Gerald R. Smith1 & Patrick H. McClellan2

1Museum of Zoology, University of Michigan, Ann Arbor, MI 48109;

2Independent, Roseville, California;


This webpage is a summary of: McClellan, P. H., and G. R. Smith. 2020. Late Miocene fishes of the Cache Valley Member, Salt Lake Formation, Utah and Idaho. Miscellaneous Publications of the Museum of Zoology, No. 208:1-54.


Because fishes live only in water, they can disperse only through aquatic connections. Therefore, dispersal is closely tied to regional hydrographic history. The Miocene and Pliocene rift lakes of the Western Snake River Plain, southwestern Idaho, supported a rich aquatic fauna, a part of which dispersed to Cache Valley in northern Utah in the Late Miocene (McClellan, 1977; Smith et al., 1982; McClellan & Smith, 2020).

Eleven shared species must have crossed the Snake River Plain in the late Miocene. They are low-gradient warmwater fish species and snails. Notably absent are high-elevation, high-gradient trout, mountain whitefish, and sculpins, which inhabited the Western Snake River Plain and inhabit the Continental Divide near Jackson, Wyoming, today. The dispersal route used by fish and mollusks probably occurred between 7.9 Ma and 6.3 Ma through lakes in depressions left by the Twin Falls, Picabo, and Heise volcanic eruptions in the Snake River Plain (Knott et al., 2016, 2020) (Figure 1).


Figure 1: Map of Snake River Plain with locations of Chalk Hills Formation (WSRP), Twin Falls Volcanic Field (TF), and NE part of the lake of the Cache Valley Member of the Salt Lake Formation. Dashed line represents proposed paths of fish emigration from the WSRP to the Cache Valley  lake.

The presence of warmwater Archoplites (maximum native elevation, 600 m), Lavinia (maximum elevation, 1374 m, Figure 2), Mylocheilus (maximum elevation, 1085, Figure 3), Acrocheilus (maximum elevation, 1524 m), and catfish (maximum elevation, 1540 m), and the absence of upland, coolwater salmonids and cottids in the areas connecting their habitat in the lakes of the Western Snake River Plain and the Cache Valley fossil-bearing sediments, contradict the hypothesis of an intervening Continental Divide and the ~3 km high, cool, ecological filter it predicts.


Figure 2: Cache Valley minnow, Lavinia. Click here or on image for enlargement.


Figure 3: Cache Valley minnow, Mylocheilus.

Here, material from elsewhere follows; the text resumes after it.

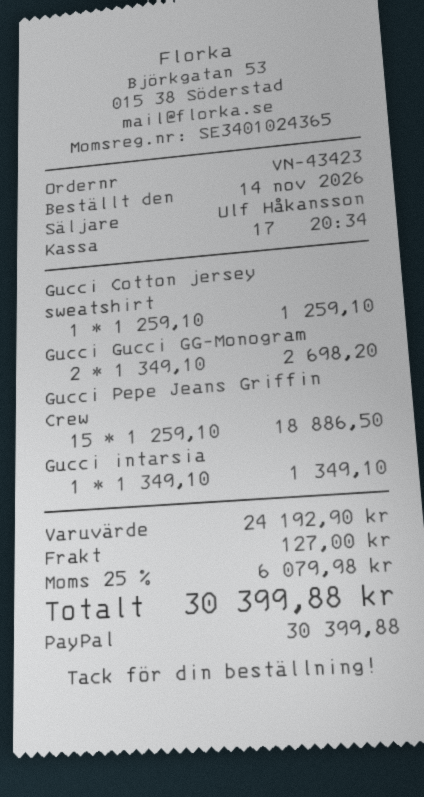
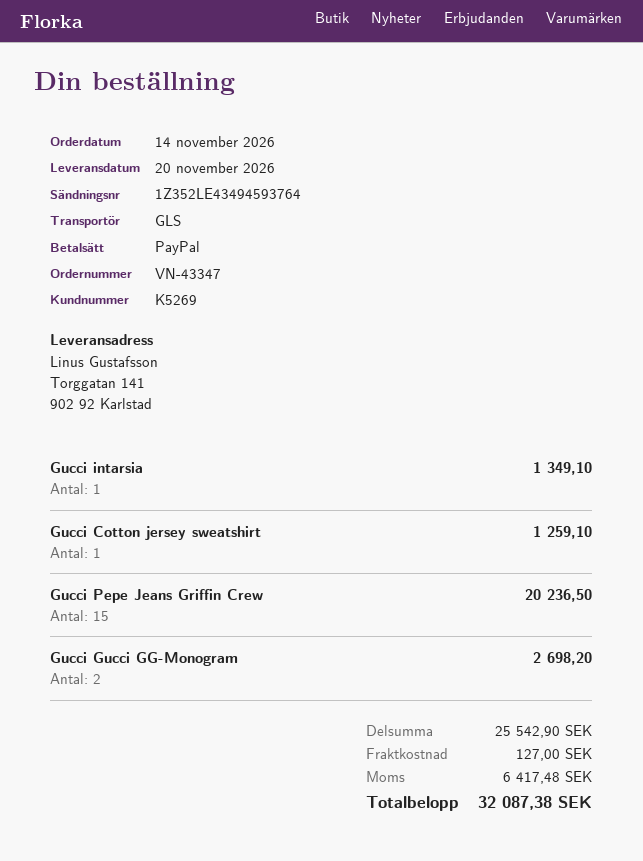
order number: VN-43423 -> VN-43347
Gucci Pepe Jeans Griffin Crew: 15 for 18886.50 -> 15 for 20236.50
subtotal: 24192.90 -> 25542.90
tax: 6079.98 -> 6417.48
total: 30399.88 -> 32087.38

Several western fish genera inhabited both the Eastern and Western Snake River Plain east and west of Twin Falls in the Miocene and Pliocene; none of the 33 extant Wind River or Bighorn Basin fish species from east of the modern divide are known to have ever existed in the Eastern Snake River Plain. The fossil fish distributions are consistent with evidence for Plinian explosive volcanoes in the Central Snake River Plain (Knott et al., 2016, 2020; Ellis, 2013:745). These volcanoes left voluminous tuffs in their craters and in their subsiding centers, up against the elevated margins of the plain. There were long periods (0.5–1 m.y.) of low elevations including lakes (and we infer fishes). Fluid ignimbrite sheets traveled long E-W distances through this region in the late Miocene. Surface waters probably did likewise in drainages across the cratered lowlands, around the flanks of migrating thermal uplifts (if any), and between intermittent lakes that likely occupied calderas and maars along the Eastern Snake River Plain (Ellis et al., 2013; Knott et al., 2016, 2020). Instead, those authors note that down-warping, not uplift, preceded caldera-filling eruptions (Anders, 1994).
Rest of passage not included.